◆ Exercise description ◆
Wherever the string "views" appears in the records, return the line that holds it.

◆ Data extract ◆
------------------------------------------------------------------------
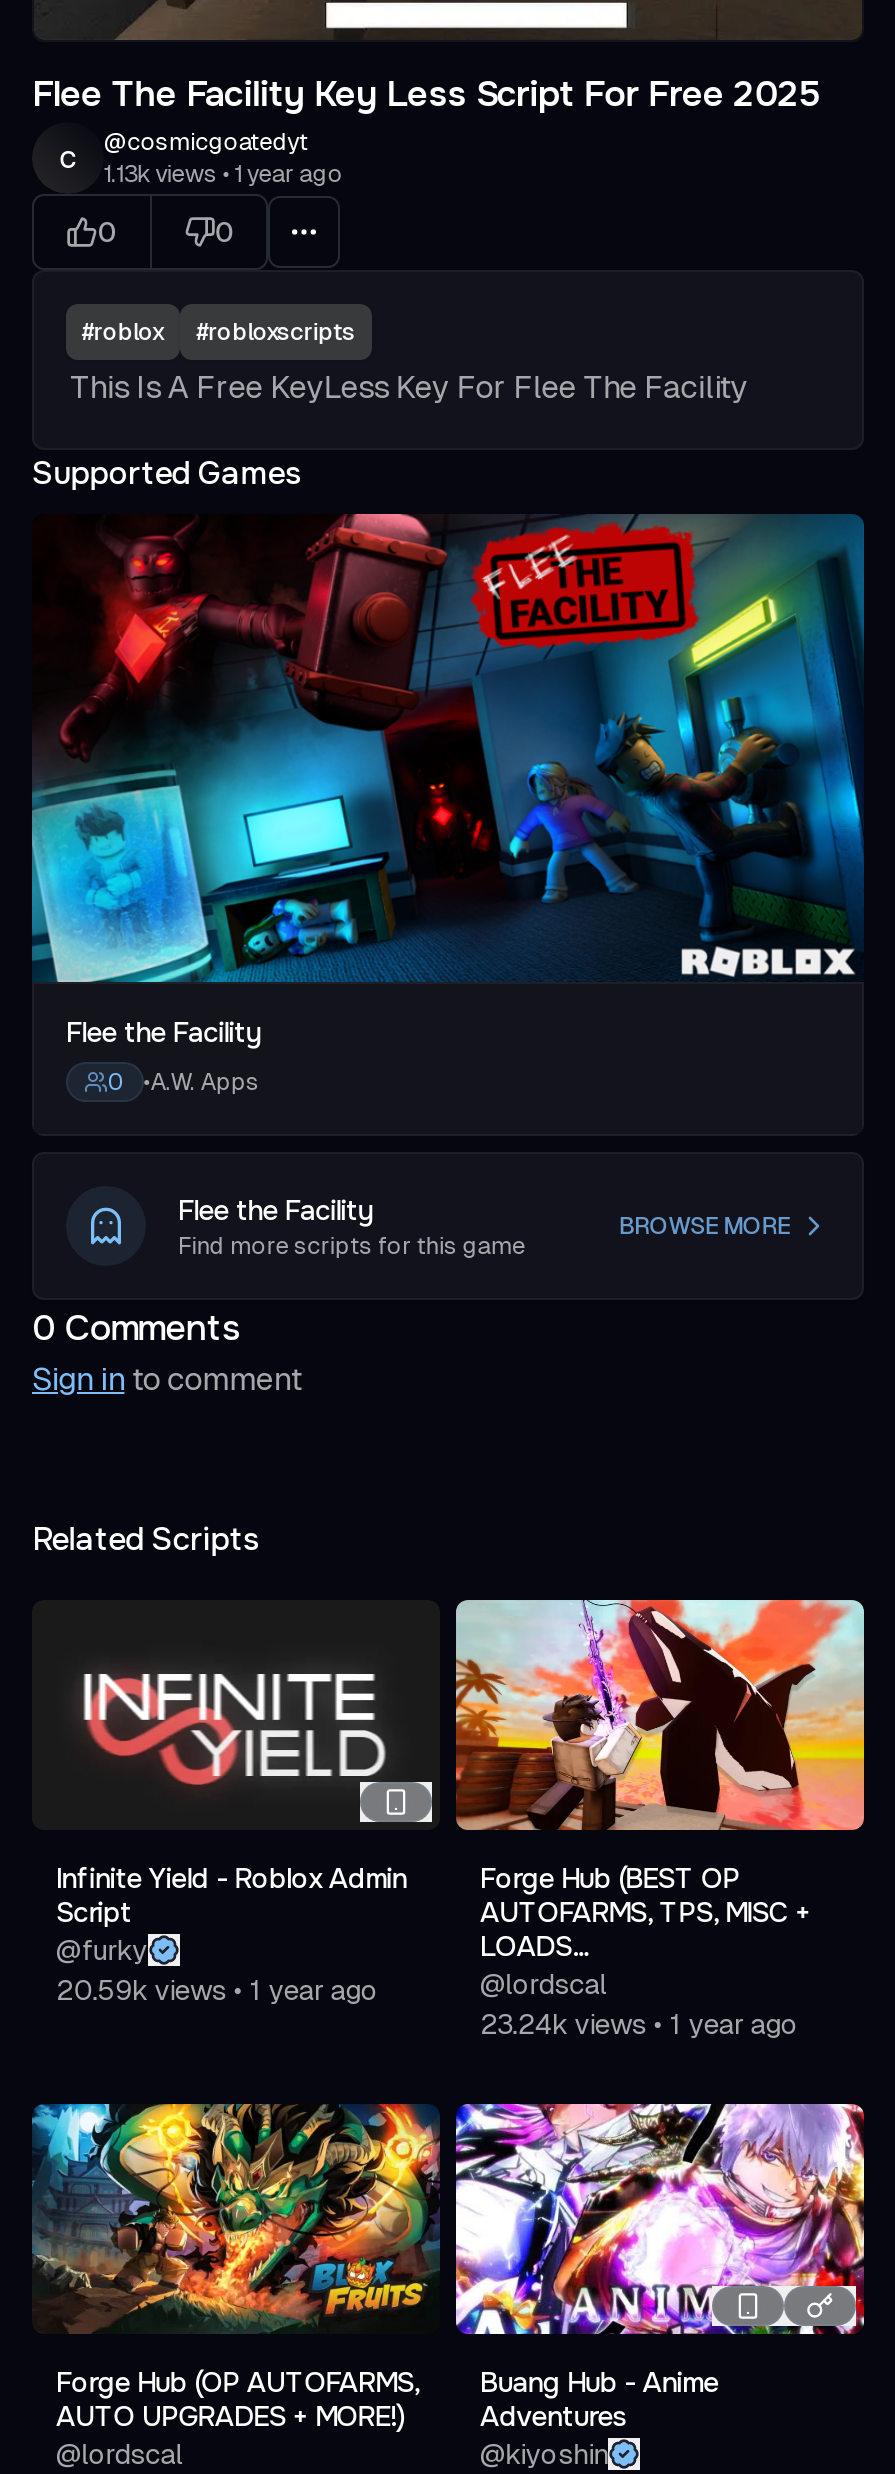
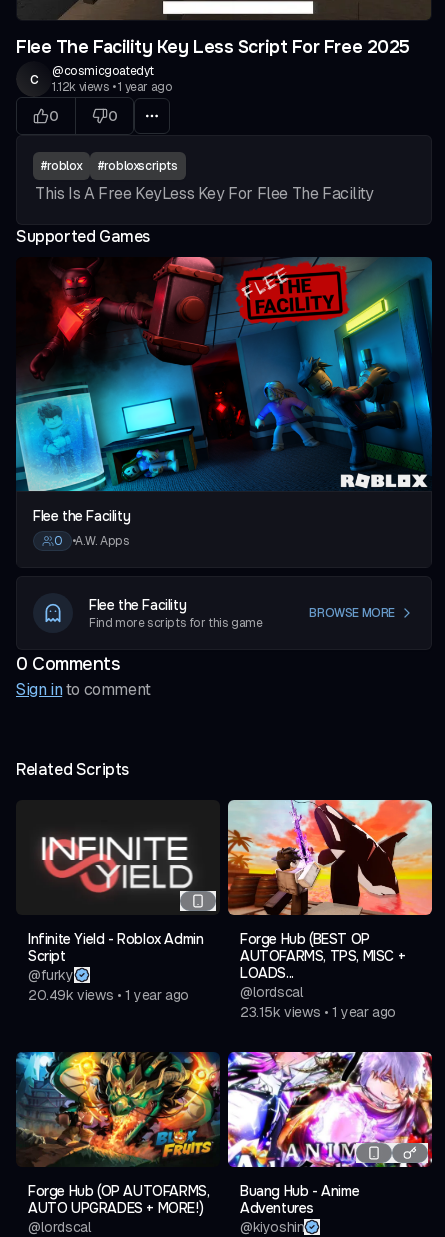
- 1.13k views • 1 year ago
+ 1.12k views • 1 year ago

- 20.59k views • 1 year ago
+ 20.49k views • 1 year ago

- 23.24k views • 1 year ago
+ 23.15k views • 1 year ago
------------------------------------------------------------------------
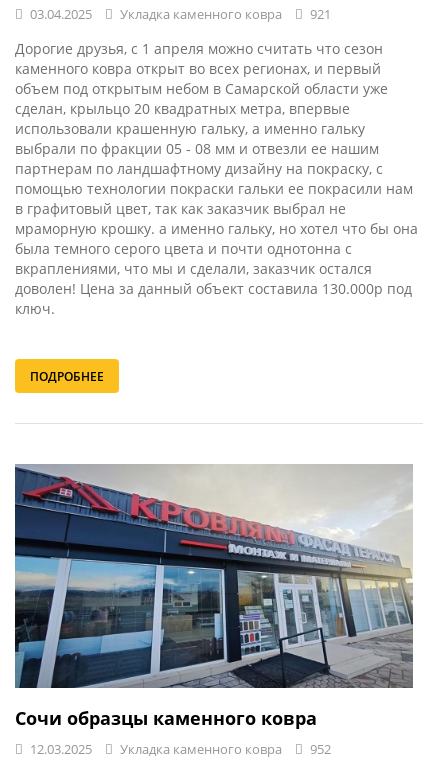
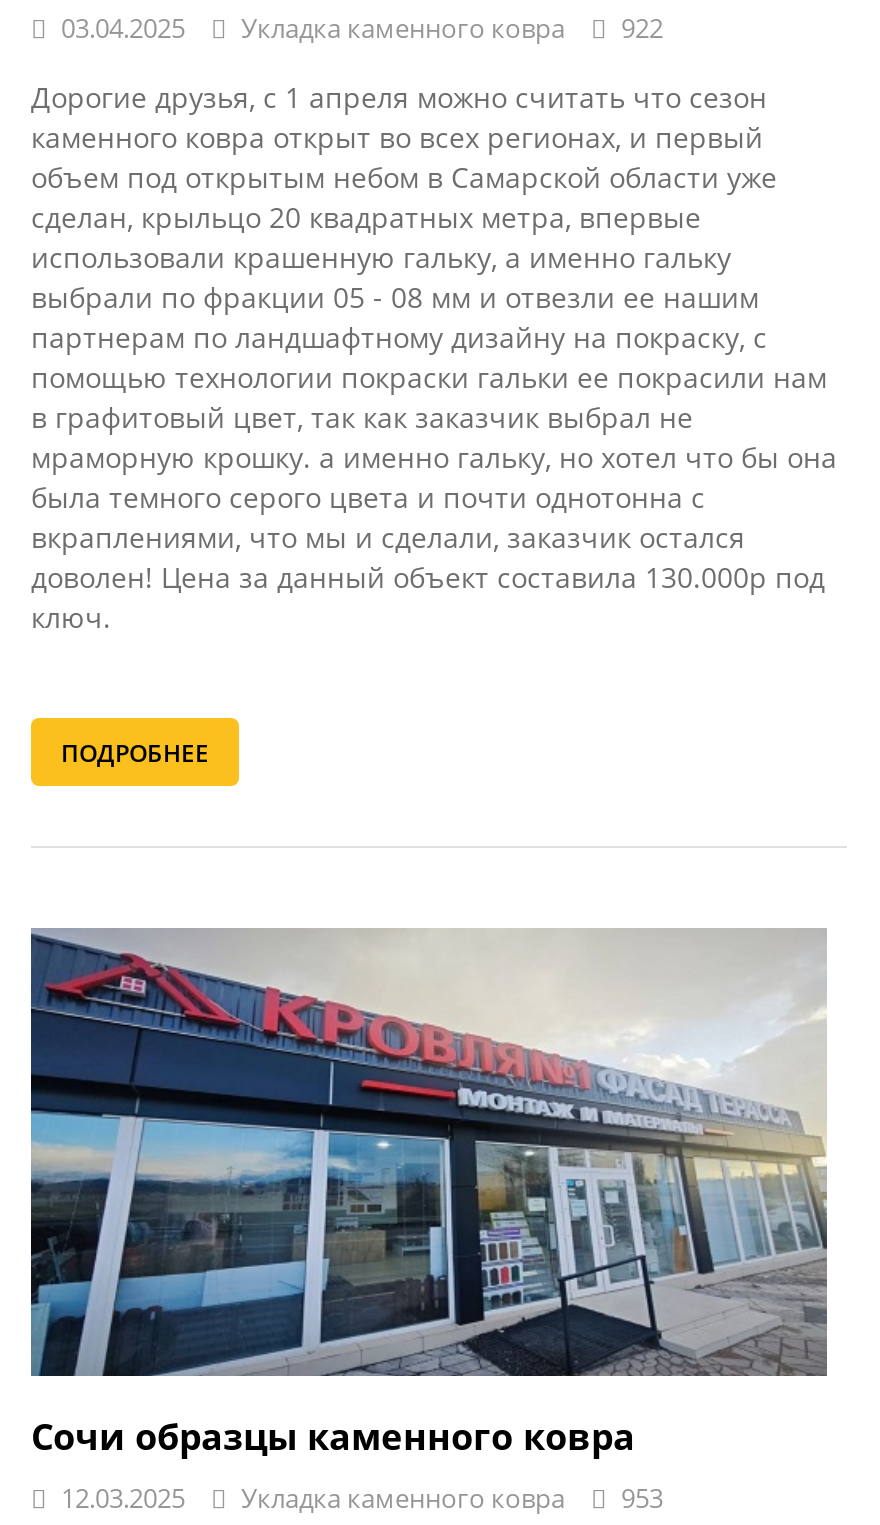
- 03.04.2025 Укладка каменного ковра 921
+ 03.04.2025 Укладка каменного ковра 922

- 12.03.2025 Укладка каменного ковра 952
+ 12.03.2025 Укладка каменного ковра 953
------------------------------------------------------------------------
◆ Task output ◆
- 1.13k views • 1 year ago
+ 1.12k views • 1 year ago
- 20.59k views • 1 year ago
+ 20.49k views • 1 year ago
- 23.24k views • 1 year ago
+ 23.15k views • 1 year ago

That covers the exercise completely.